Architect Habib Fida Ali (1935-2017) died earlier this month in Karachi, Pakistan. He was from amongst the generation of Pakistani architects whose work helped define the country’s contemporary architecture. Many of their buildings are landmarks in the country’s urban landscape. Ali studied at the prestigious Architectural Association, London, in the 1960s. It was from this institution that some other Pakistani architects also graduated, including Kamil Khan Mumtaz and Javed Najm. All of them have shaped the country’s architectural heritage. Ali’s work was inspired by the modernism of Le Corbusier. His other favorite architects were the Americans Richard Meier and I.M. Pei, Sri Lankan Jeffery Bawa and Japanese Tado Ando. Each one’s influence is seen in Ali’s work. Meier’s grids, the houses with breathing space from Bawa, heights with natural lit spaces of Ando and the Corbusien windows in some of Ali’s work – all unify to create a distinct vocabulary of Ali’s own architectural language.
Habib Fida Ali started his practice in 1965, when the market for architects was limited. There were not many local architects and even some foreigners practiced in the country. A newly independent country rooted in a rich history was searching for a way to define its contemporary architectural identity. This is when Habib Fida Ali and some of the other architects brought modernism – i.e. the approach of ‘less is more’ – to Pakistan. Habib Fida Ali continued to adhere to it throughout his rich and impactful professional practice. It remained with him until the very end of his life and influenced the subsequent generation of architects. His followers willingly dropped decorative aspects where the context did not require them. His work was simple and yet it had a presence of its own. Ali designed a wide range of buildings: residences, office towers, academic institutions and health facilities to name some. Despite his modernist moorings, his sense of history and desire to preserve heritage were evident from his best known conservation, that of the historic Mohatta Palace, and from his lifelong project of conserving his own colonial-era residence.

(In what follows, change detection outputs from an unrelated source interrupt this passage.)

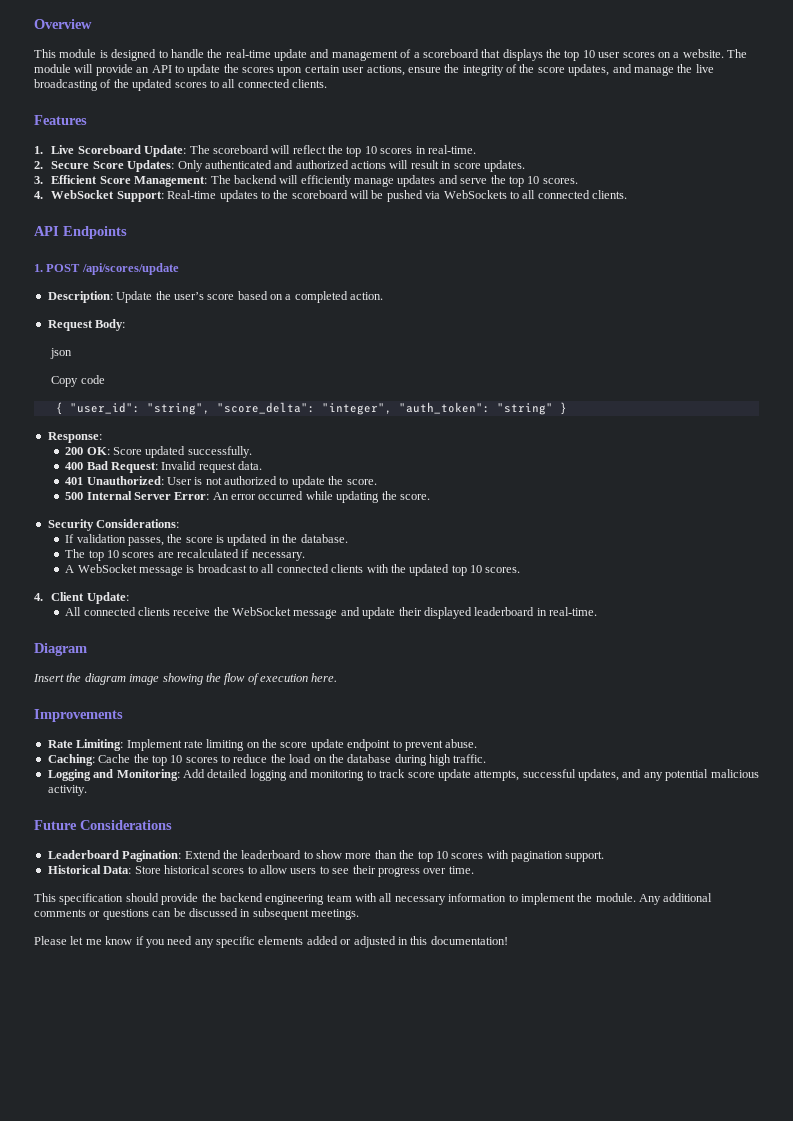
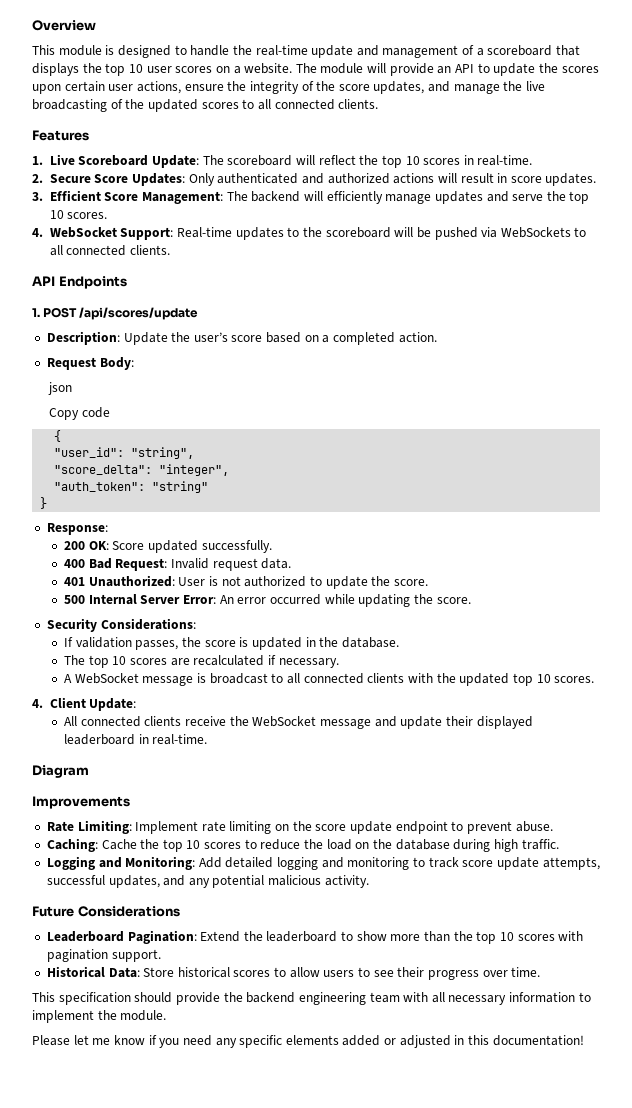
- { "user_id": "string", "score_delta": "integer", "auth_token": "string" }
+ {
+ "user_id": "string",
+ "score_delta": "integer",
+ "auth_token": "string"
+ }
- Insert the diagram image showing the flow of execution here.
- Any additional comments or questions can be discussed in subsequent meetings.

Habib Fida Ali and some others brought modernism – i.e. the approach of ‘less is more’ – to Pakistan
Ali’s first major professional breakthrough, completed in 1976, was the fair-faced concrete Pakistan Burmah-Shell Oil Company headquarters in Karachi – with straight lines, grid design, deep windows and shades catering for the orientation of the site. A clean looking office building with well-lit spaces, it remained a signature façade for his buildings. The main office building is a simple block but the masses of the functional part of the building help distinguish the two spaces and create masses on the exterior. The fair-face look stood well in Karachi’s urban and environmental context and responded to materials available locally for construction.
Habib Fida Ali’s own residence – built in 1979 and called the “the 17 Street” – in which he did not live, is like a textbook modernist home. It features the characteristic straight lines, a mass over another bigger mass and well-defined living-, public and private spaces. Everything is in lines – straight or slanting – and masses. The top floor moves out and so do rainwater drains protruding from the roof within the masses. The division of space is clear as one drives into the residence. To enter the house you move to the built area on the left and for the open area move to the right, for a big lawn.
His National Bank building in Quetta is an octagon with a fair-faced concrete finish. He continued the same finish when he designed the Sui Northern Gas building in Lahore, an office tower with straight lines, masses and big windows. His later buildings, the Siemens Head Office, Cavish Court, Islamic Chamber, the Sui Southern Gas building and others followed the clean concrete look and playful functional masses defining the elevation.
However, as he was commissioned by the Lahore University of Management of Sciences (LUMS) campus, he responded to Lahore’s traditional construction material – brick – and its historic architecture, thus providing a bridge with modernity. Besides the use of brick, the design of LUMS revolves around a main courtyard (serving as space to connect people and functions) and a symmetry in design. Even the master plan of the university is slanted, facing the pure north to get maximum light and symmetry. It was also Ali’s big foray into academic buildings, leading to other commissions. The LUMS campus as a whole has been a successful academic building design in terms of the planning and creation of functional spaces.
Despite his modernist moorings, his sense of history and desire to preserve heritage were evident
Ali’s details are addressed in simple grids in the horizontal and by stepping up levels in vertical – and sometimes feel somewhat too simplified. Grooves running around the buildings are exterior detailing. His interior projects and residences are mostly in lighter colours but also address the requirements of his corporate clients. One of his close friends, artist Naima Dadabhoy whose functional house Ali designed, mentions how he convinced her to use local marble, Burma teak and white paint and not to get into any fancy materials when aiming for what Ali used to call “Little Doll House” – a classic and timeless look.
Habib Fida Ali remained an active voice in improving Karachi’s urban character and will be remembered amongst the pioneer architects who have defined Pakistan’s r modern architecture.